06-10-12, 06:17 PM #3
Nicholas, not entirely sure what you are going for here mate... you may want to clarify a bit. The P=NP problem has a 1 million dollar prize attached for anyone who can solve it definitively... so if you have a solution, you would want to present it to, say the Clay Mathematics Institute
06-10-12, 09:43 PM #4
Incidentally I moved the initial thread from Computer Science & Culture.
While indeed the problem exists, it's also a problem that was often referred to through the "Numbers" series as being something that the main mathematician character was always drawn back to attempting to solve between cases. (Why I moved it to the Scifi section )
Originally Posted by Wikipedia
Last edited by Stryder; 06-10-12 at 11:50 PM.
06-11-12, 12:50 AM #5
I'd be the first to admit I'm not that mathematically versed, however I have an image to share that might be something or it could be a whole lot of nothing... either way I won't know unless it's out there in the Public Domain.
This simple pyramid I've used to express iterations of time (t) with the increase or decrease of nodes depending on the path taken from P or NP. The nodes are simple bit operators, in the sense that there is only one of two choices per node in either direction. (Nodes in this instance are intersections of isometric triangles)
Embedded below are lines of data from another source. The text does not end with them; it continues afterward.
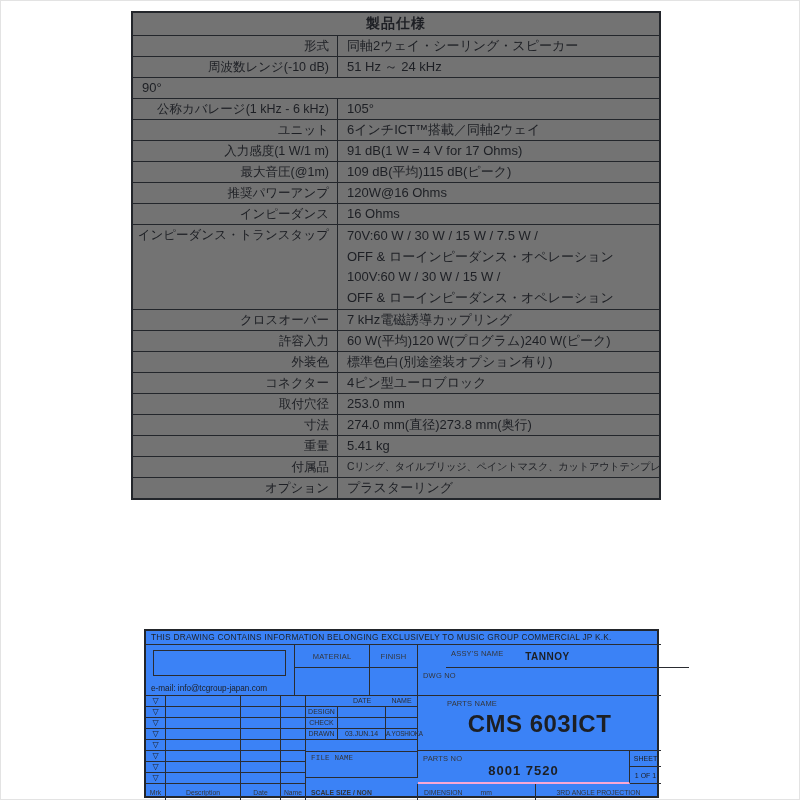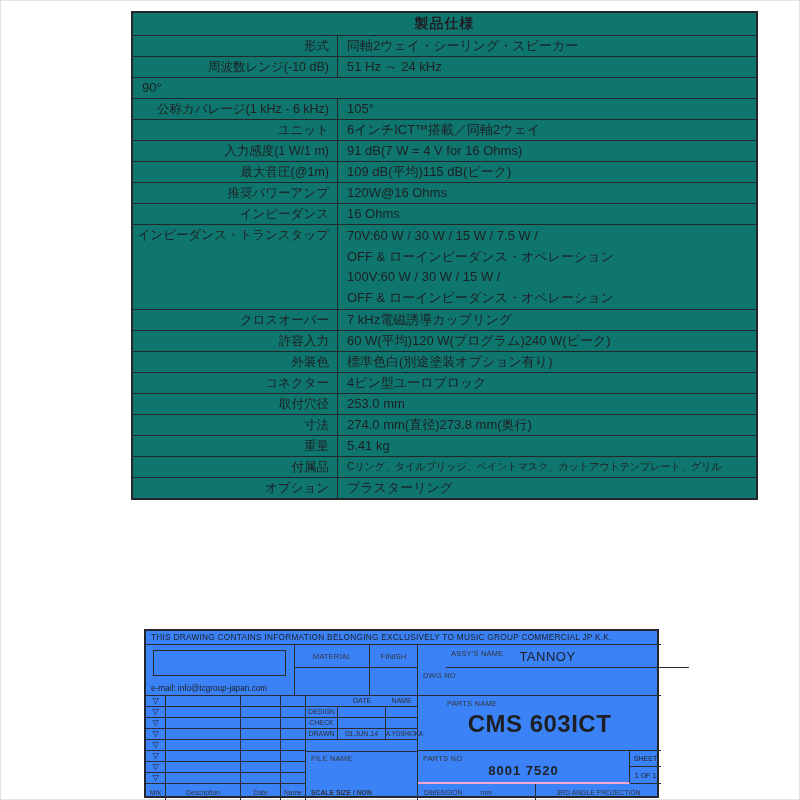--- a/index.html
+++ b/index.html
@@ -8,7 +8,7 @@
   .page { position:absolute; inset:0; background:#fff; border:1px solid #e3e3e3; }
 
   
-  .spec-table { position:absolute; left:130px; top:10px; width:627px; border:2px solid #23262b; background:#0f766e; }
+  .spec-table { position:absolute; left:130px; top:10px; width:530px; border:2px solid #23262b; background:#737373; }
   .spec-title { height:22px; line-height:21px; text-align:center; font-weight:bold; font-size:14px; letter-spacing:1px; }
   .spec-row { display:flex; border-top:1.5px solid #23262b; min-height:21px; }
   .spec-label { flex:0 0 205px; border-right:1.5px solid #23262b; text-align:right; padding:0 8px 0 4px;

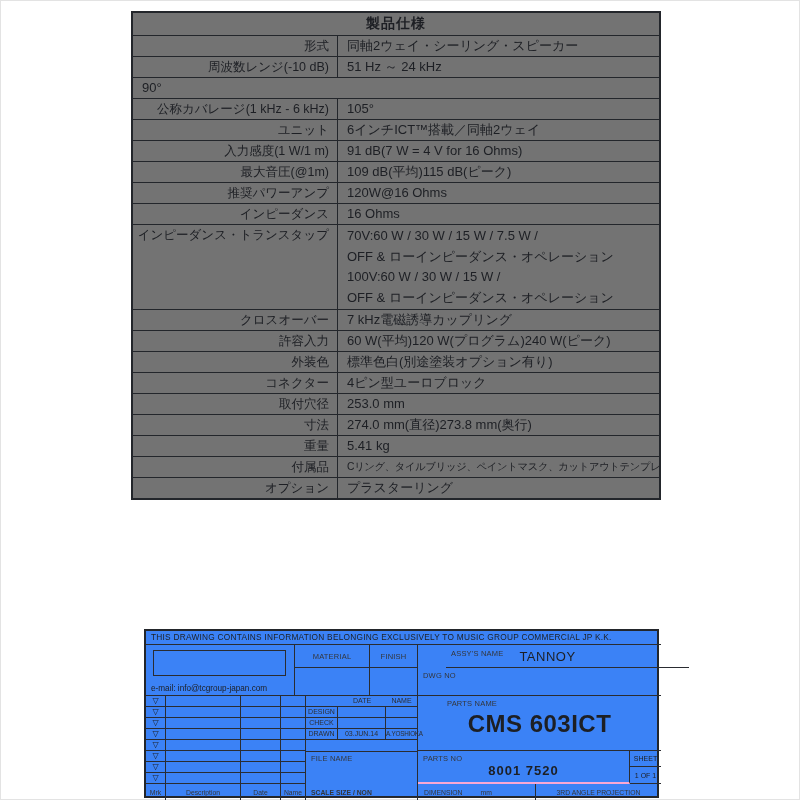--- a/index.html
+++ b/index.html
@@ -115,7 +115,7 @@
 
   <div class="spec-row">
     <div class="spec-label">入力感度(1 W/1 m)</div>
-    <div class="spec-value">91 dB(7 W = 4 V for 16 Ohms)</div>
+    <div class="spec-value">91 dB(1 W = 4 V for 17 Ohms)</div>
   </div>
 
   <div class="spec-row">

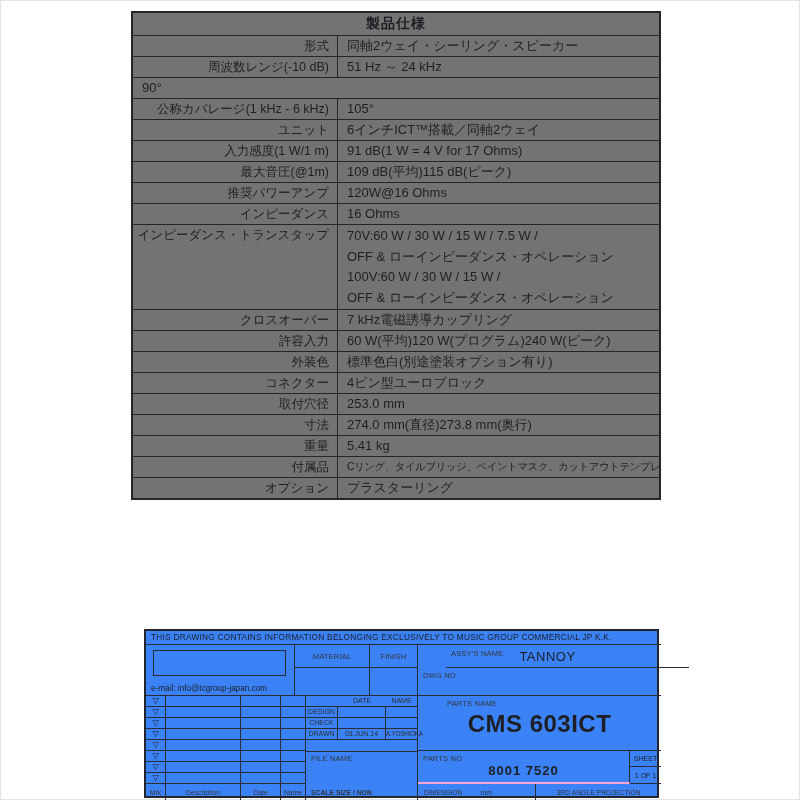--- a/index.html
+++ b/index.html
@@ -39,7 +39,7 @@
   .tb-finish-blank   { left:224px; top:37px;  width:48px; height:28px; }
   .tb-assy { left:272px; top:14px; width:243px; height:23px; border-bottom:1px solid #2a2c31;margin-left:28px; }
   .tb-assy .lbl { position:absolute; left:5px; top:4px; }
-  .tb-assy-value { position:absolute; left:0; right:40px; top:0; height:23px; line-height:23px; text-align:center; font-weight:normal; font-size:13px; letter-spacing:0.5px; }
+  .tb-assy-value { position:absolute; left:0; right:40px; top:0; height:23px; line-height:23px; text-align:center; font-weight:bold; font-size:10px; letter-spacing:0.5px; }
   .tb-dwg { left:272px; top:37px; width:243px; height:28px; border-bottom:1px solid #2a2c31; padding:3px 0 0 5px; }
 
   .rev-rows { left:0; top:65px; width:160px; height:88px; }

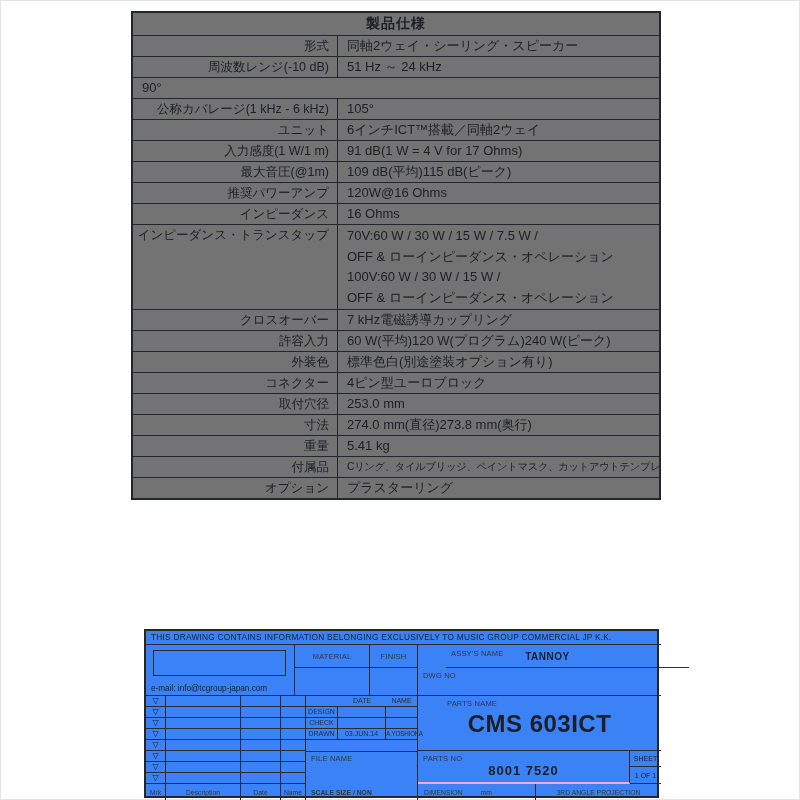--- a/index.html
+++ b/index.html
@@ -62,7 +62,7 @@
   .sig-drawn-d { left:192px; top:98px;  width:48px; height:11px; }
   .sig-drawn-n { left:240px; top:98px;  width:32px; height:11px; border-right:1px solid #2a2c31; font-size:6.3px; letter-spacing:-0.2px; }
   .sig-empty   { left:160px; top:109px; width:112px; height:11px; border-right:1px solid #2a2c31; }
-  .tb-filename { left:160px; top:120px; width:112px; height:47px; border-right:1px solid #2a2c31; border-bottom:1px solid #2a2c31; border-top:1px solid #2a2c31; padding:2px 0 0 5px; }
+  .tb-filename { left:160px; top:120px; width:112px; height:27px; border-right:1px solid #2a2c31; border-bottom:1px solid #2a2c31; border-top:1px solid #2a2c31; padding:2px 0 0 5px;font-family:Liberation Mono, monospace; }
 
   .tb-partsname { left:272px; top:65px; width:243px; height:55px; border-bottom:1px solid #2a2c31; }
   .tb-partsname .lbl { position:absolute; left:5px; top:3px;margin-left:24px; }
P working down is only allowed to move one choice at a time with the intention of the goal of NP.
NP is actually the whole line of potential nodes removing one false node every iteration with the intention of being left with P.
There are two shadings applied one is a blue hue to express the path route for correct NP node up, while the red/purple hue is the potential paths down for P to attempt. you'll notice the increase in "Margin for error" is expressed in red, it's where P's path could be wrong and require back tracing to continue.
*IF* (and that's a big IF since 3 or so hours ago I didn't know anything of the problem) this is correct, then P is Greater than NP (P > NP) in regards to Time.